Statistical Analysis Of The Seasonal Variability Of Atmospheric Composition Using Eof And Fourier Analysis
Presenter: John McKinnon1
Co-Author(s): Chayan Roychoudhury, Amin Mirrezaei, Yafang Guo, Benjamin Gaubert
Advisor(s): Avelino F. Arellano
1Department of Hydrology and Atmospheric Sciences, University of Arizona
Understanding the patterns in the temporal and spatial variability of CO, NOx, H2O and CH4 aids us in separating sources and sinks of these gases for the use of improving model biases in atmospheric chemistry and climate simulations. This study focuses on matrix decomposition and spectral methods to accomplish this, building on our previous results where we use EOF (Empirical Orthogonal Function) analysis to separate the modes of variability for satellite retrieved MOPITT CO into long-term, seasonal, and residual modes. Because the dataset is non-Gaussian, these modes of variability are linearly dependent in time showing that each mode cannot be used to separate individual CO sources/sinks based on their sector. In our new results we use EOF analysis and Fourier analysis to compare normal PDFs (probability density functions) of the power spectra for satellite retrieved MOPITT and IASI CO with CAMS reanalysis and CAM-chem modeled simulations. By examining the mean and variance in the PDFs we show regional differences in their spatiotemporal distributions and how these differences relate to the dominant time scales for each mode.
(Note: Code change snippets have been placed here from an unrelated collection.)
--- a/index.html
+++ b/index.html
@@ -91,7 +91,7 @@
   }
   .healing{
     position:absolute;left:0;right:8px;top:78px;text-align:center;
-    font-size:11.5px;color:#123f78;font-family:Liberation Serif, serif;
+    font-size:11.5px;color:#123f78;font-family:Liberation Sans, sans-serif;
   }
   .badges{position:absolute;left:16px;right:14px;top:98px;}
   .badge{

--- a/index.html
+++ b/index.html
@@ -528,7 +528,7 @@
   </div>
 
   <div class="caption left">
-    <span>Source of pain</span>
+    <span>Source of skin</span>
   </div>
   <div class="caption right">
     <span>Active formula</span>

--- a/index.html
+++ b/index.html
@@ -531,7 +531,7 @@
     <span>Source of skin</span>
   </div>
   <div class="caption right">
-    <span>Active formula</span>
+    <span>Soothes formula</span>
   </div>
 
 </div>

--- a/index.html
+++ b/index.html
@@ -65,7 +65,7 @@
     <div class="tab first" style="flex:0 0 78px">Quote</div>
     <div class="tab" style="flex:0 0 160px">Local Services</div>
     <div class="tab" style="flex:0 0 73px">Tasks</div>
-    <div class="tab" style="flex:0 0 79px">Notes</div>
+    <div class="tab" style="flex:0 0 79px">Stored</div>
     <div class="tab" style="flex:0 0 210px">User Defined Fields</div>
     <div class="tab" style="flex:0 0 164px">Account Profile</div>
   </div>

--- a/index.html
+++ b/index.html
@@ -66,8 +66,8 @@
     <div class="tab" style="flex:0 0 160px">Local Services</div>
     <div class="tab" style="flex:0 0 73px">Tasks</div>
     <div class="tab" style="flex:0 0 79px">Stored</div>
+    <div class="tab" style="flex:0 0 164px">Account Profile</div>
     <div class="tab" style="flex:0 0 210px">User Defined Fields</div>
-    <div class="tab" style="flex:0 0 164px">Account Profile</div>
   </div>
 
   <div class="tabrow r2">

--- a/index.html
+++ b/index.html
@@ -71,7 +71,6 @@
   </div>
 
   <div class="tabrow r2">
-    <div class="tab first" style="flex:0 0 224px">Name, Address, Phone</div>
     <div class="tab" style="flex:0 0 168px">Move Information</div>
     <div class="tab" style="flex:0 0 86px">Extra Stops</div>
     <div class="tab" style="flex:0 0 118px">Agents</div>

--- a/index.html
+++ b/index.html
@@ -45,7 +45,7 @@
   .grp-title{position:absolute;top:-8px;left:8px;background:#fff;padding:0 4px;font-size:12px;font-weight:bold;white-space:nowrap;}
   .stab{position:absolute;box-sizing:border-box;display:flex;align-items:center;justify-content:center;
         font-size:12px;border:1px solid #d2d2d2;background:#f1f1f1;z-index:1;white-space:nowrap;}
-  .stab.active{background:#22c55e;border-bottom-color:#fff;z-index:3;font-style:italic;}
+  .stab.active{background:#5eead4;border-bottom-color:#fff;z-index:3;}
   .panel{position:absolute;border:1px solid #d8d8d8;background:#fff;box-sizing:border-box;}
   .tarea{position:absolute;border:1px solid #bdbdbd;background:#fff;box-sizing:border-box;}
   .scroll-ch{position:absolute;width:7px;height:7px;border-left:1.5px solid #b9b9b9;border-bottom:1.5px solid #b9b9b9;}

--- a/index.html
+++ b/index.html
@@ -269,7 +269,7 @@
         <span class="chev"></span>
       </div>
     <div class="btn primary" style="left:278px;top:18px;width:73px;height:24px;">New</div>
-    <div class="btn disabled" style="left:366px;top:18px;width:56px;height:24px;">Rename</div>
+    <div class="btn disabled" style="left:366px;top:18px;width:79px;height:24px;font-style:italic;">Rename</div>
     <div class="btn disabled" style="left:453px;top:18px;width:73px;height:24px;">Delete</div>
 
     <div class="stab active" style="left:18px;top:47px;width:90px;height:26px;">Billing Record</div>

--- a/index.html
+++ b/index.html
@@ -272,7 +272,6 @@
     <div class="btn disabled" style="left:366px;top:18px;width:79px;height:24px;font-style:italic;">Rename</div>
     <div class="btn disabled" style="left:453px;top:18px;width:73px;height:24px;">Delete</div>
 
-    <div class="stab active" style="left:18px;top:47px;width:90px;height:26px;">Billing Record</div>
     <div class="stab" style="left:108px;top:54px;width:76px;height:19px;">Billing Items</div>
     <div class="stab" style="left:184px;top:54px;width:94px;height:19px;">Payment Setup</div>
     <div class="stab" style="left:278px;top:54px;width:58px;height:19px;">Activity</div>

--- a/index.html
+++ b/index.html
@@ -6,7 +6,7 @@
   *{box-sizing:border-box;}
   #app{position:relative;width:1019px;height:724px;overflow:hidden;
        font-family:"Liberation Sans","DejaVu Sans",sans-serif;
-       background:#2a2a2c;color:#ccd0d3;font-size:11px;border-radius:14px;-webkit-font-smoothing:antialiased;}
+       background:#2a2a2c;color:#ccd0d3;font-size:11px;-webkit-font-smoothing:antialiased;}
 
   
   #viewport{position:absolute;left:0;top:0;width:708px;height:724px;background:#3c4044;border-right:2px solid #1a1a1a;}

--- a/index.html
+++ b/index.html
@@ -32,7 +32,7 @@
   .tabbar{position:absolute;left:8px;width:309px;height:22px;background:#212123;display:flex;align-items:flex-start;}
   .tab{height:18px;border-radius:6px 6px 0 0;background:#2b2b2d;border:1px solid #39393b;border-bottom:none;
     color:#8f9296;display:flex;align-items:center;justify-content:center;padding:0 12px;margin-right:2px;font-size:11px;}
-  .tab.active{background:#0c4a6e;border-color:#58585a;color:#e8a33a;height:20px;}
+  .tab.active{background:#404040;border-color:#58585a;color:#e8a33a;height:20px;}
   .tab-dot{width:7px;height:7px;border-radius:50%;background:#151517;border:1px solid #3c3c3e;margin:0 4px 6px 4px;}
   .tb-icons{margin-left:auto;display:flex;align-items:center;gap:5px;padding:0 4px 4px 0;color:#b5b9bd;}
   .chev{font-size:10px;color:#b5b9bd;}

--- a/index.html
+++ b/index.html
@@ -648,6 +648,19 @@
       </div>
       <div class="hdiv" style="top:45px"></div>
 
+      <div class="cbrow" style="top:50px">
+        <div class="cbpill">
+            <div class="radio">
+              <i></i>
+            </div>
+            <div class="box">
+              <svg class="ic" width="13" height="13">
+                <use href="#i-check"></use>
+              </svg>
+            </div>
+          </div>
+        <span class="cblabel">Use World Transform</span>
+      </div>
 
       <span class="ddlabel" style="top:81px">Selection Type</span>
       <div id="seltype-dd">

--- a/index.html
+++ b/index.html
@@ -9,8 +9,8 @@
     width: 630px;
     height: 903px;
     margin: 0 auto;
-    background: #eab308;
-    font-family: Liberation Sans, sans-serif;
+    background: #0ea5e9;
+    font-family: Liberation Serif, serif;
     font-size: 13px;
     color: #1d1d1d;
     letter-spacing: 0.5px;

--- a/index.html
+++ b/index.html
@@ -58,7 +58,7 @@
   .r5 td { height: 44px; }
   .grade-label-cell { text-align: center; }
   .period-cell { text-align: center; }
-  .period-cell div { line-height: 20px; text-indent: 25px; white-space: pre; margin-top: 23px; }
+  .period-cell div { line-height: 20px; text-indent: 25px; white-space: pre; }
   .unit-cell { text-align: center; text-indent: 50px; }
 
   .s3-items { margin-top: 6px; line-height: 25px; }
We determine that the seasonal variability from MOPITT is strongest and the most localized in space, which we postulate is because of its near infrared enhanced retrieval. The spectral distributions of CAM-chem tags show that the anthropogenic signal of CO can be statistically separated from the biogenic signal in the Northern Hemisphere while the signal from fires can be separated in the Southern Hemisphere.